# Video.Pawn Stars.



## AlanJohn (Mar 17, 2011)

This may be of interest to some of you. From Pawn Stars. Youtube.


----------



## Roger the Dodger (Oct 5, 2009)

Damn!....I thought I was going to see some serious 'bongo' action there! Seriously though, that was a very informative clip....I had heard that American 'Railway watches' were set and sealed by the various railway companies to prevent calamitous accidents due to bad timing, and that seems to confirm the story. Thanks for the link, Alan. :thumbsup:


----------



## a6cjn (Oct 29, 2009)

I enjoy watching that programme

If you have the time (and interest) there is a very detailed article here about Railroad watches

Chris


----------



## Roger the Dodger (Oct 5, 2009)

Nice one, Chris....very informative :thumbsup:


----------



## vinbo (Mar 9, 2011)

Roger the Dodger said:


> Damn!....I thought I was going to see some serious *'bongo'* action there!


Bongo action.............. :naughty:


----------



## brains (Apr 29, 2011)

interesting.

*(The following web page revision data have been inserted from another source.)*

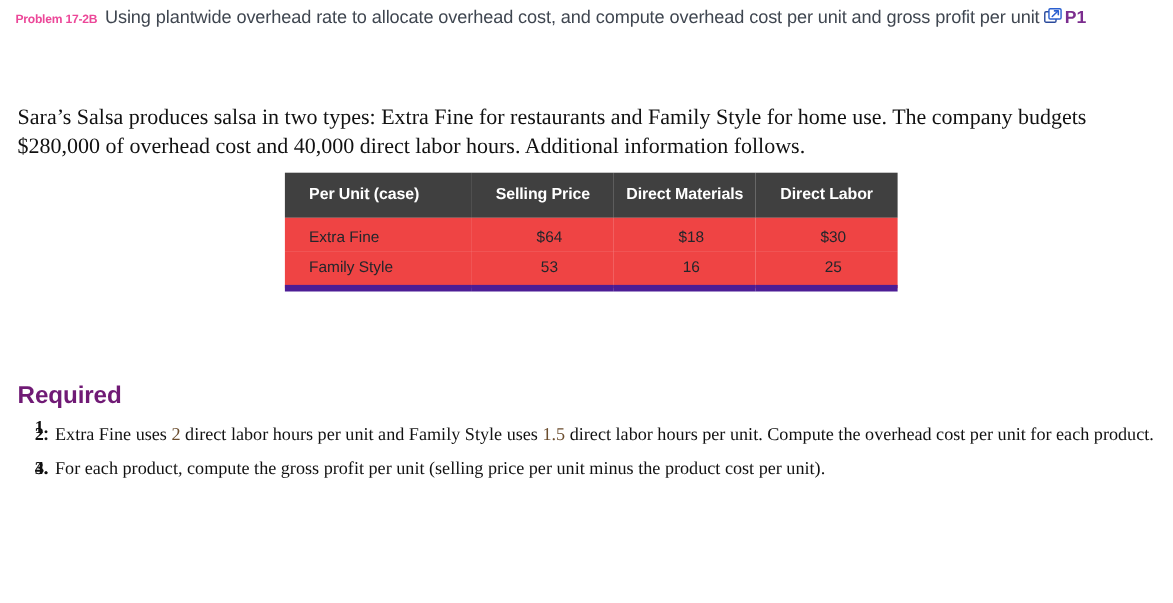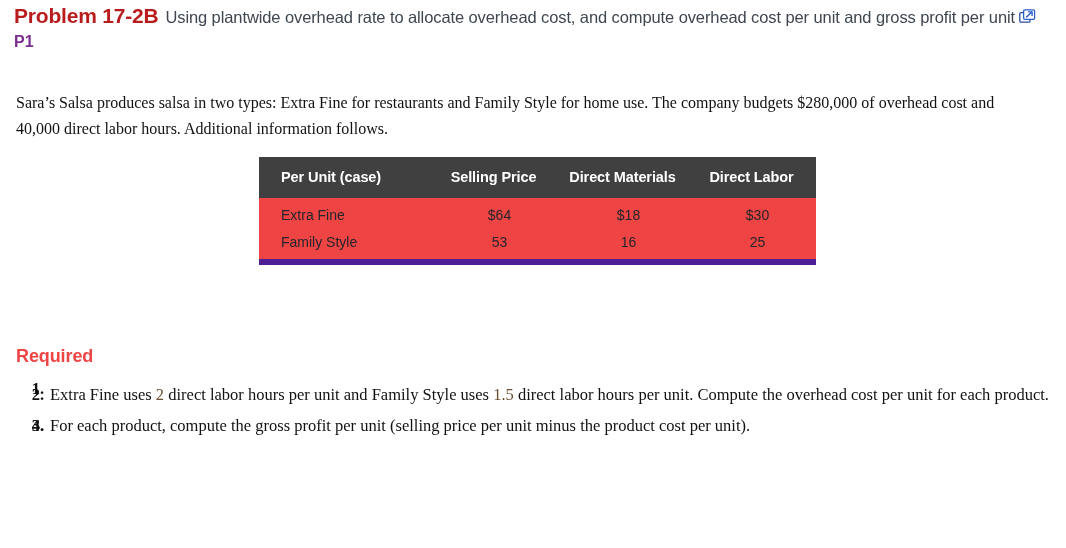"Problem 17-2B" .problem-label { color: #b91c1c -> #ec4899; font-size: 21px -> 11px }
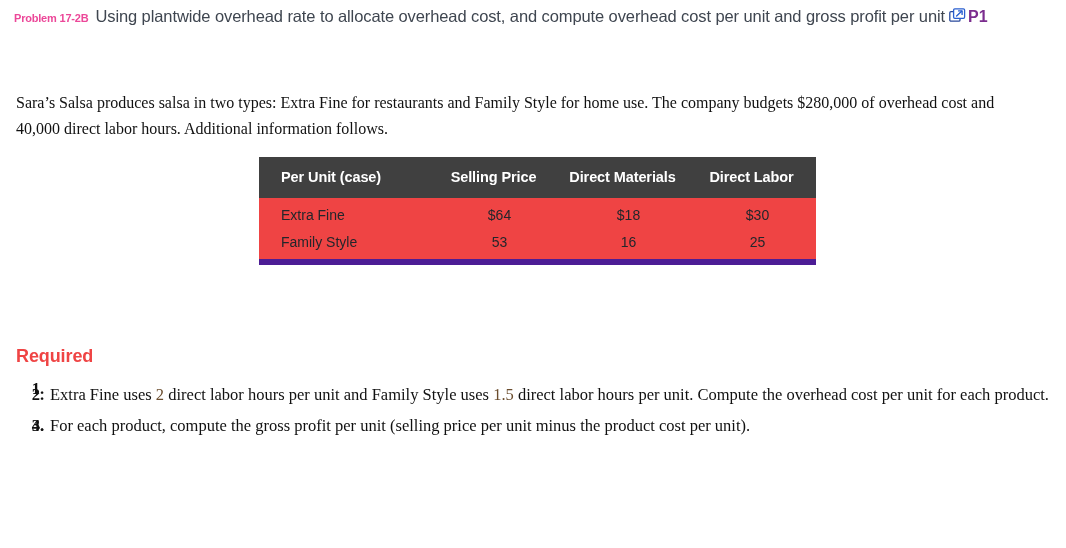"Sara’s Salsa produces salsa in" .intro { font-size: 16px -> 20px }
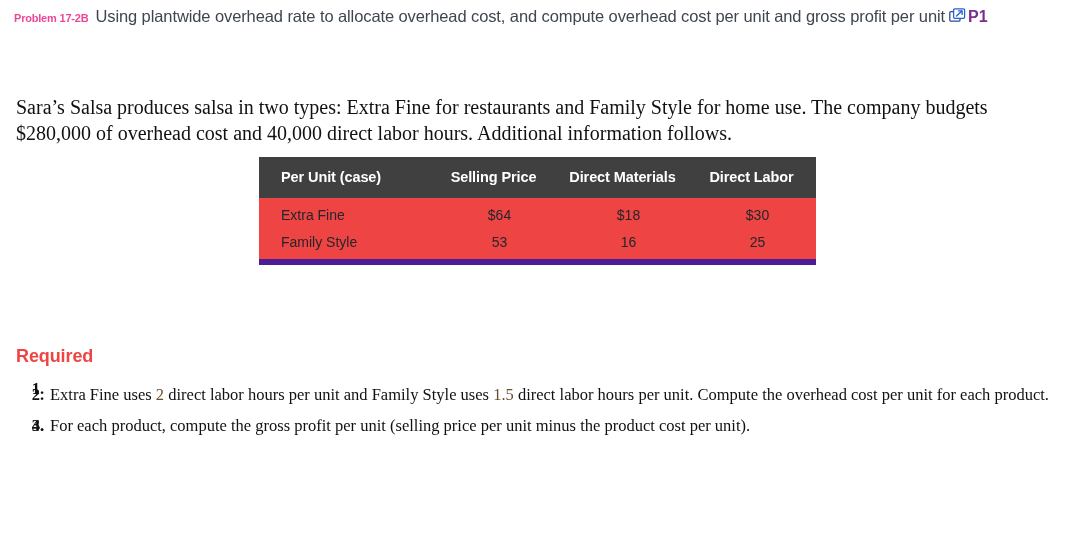"Required" .required-heading { color: #ef4444 -> #701a75; font-size: 18px -> 22px }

I don't think that guy at the train station was a conductor though, he got accused of using the wrong watch and he was just trying to catch a train!!!!!


----------



## AlanJohn (Mar 17, 2011)

a6cjn said:


> I enjoy watching that programme
> 
> If you have the time (and interest) there is a very detailed article here about Railroad watches
> 
> Chris


Thanks a6cjn for that article,most interesting.


----------



## part_timer (Nov 26, 2008)

I have a lot of laughs watching that show, great format.


----------



## Shangas (Jan 27, 2008)

PawnStars is one of my favourite TV shows. It's so fascinating, hilariously funny, interesting, informative and educational.

And Chum Lee is a bucket and a half of greasy-chicken laughs...


----------